Engineers have done a superb job in designing robust systems that despite complex hazards and climate change have better and longer life spans as recently demonstrated in ( Factual and Foreseeable Reliability of Tailings Dams and Nuclear Reactors -a Societal Acceptability Perspective). We do not think however this is the same as the idea of designing a system that will actually work better when experiencing unexpected or random conditions. Antifragile concepts systems do not seem to apply to modern engineering systems, unless, for example we find a way to make dams self adjusting to hazards (and that would be sci-fi by today’s standards). Even terra-forming is not an application of antifragile system design.
Even adaptive systems (if we can think of any) are more robust than others, but not truly antifragile.
Thus it seems that the “antifragile concept” is not really applicable to engineering as we know it today because all we can do is making systems more robust, reliable, thus avoid fragility, but we do not know how to make any system thrive under stress, so we do not know how to build antifragile systems.

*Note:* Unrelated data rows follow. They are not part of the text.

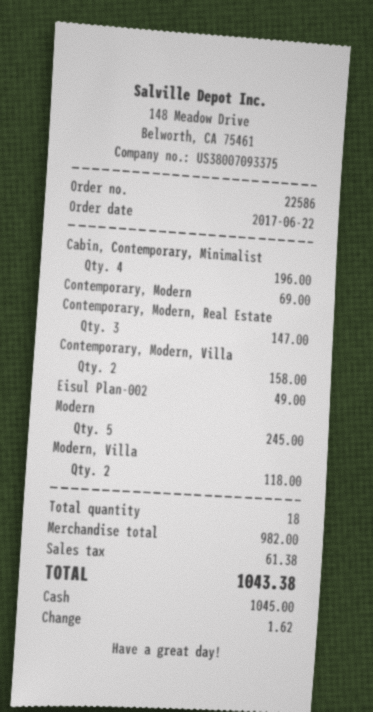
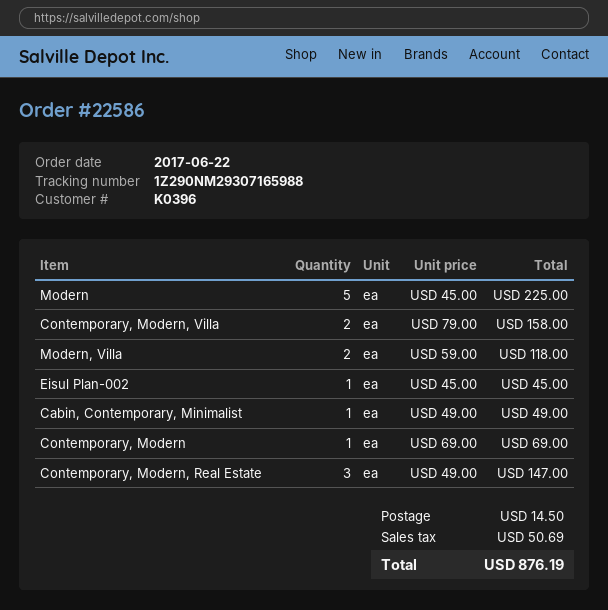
Cabin, Contemporary, Minimalist: 4 for 196.00 -> 1 for 49.00
Eisul Plan-002: 1 for 49.00 -> 1 for 45.00
Modern: 5 for 245.00 -> 5 for 225.00
shipping: none -> 14.50
tax: 61.38 -> 50.69
total: 1043.38 -> 876.19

A term that became a buzz-word: Black Swan

As we are speaking about Mr. Taleb, let’s expand to the “Black Swan” phenomenon.
We have become more and more allergic to the buzz-word “black swan”. The definition of the term itself if in our mind quite iffy. It has caught the imagination of many, but in our mind it brings forward a slanted image, on which many have jumped, as it allows “iffy” constructs.
Let’s explain the point: Black swans are defined in the original Taleb’s book and currently on the web, as “an unpredictable or unforeseen event, typically ones with extreme consequences”. For example we have read about: “geopolitical black swan events, such as the Arab Spring and the Japanese earthquake, have further complicated the market dynamics”.

Now, something that has occurred 17 times in the last 2 centuries (I am quoting from our blog on the economic meltdown of 2008) like the 2008 economic meltdown is far from being a black swan, do not you think? We Humans have very short, selective, memory, so we all thought that 2008 was one unpredictable and unforeseen event despite such a high recurrence of similar events. That’s WRONG!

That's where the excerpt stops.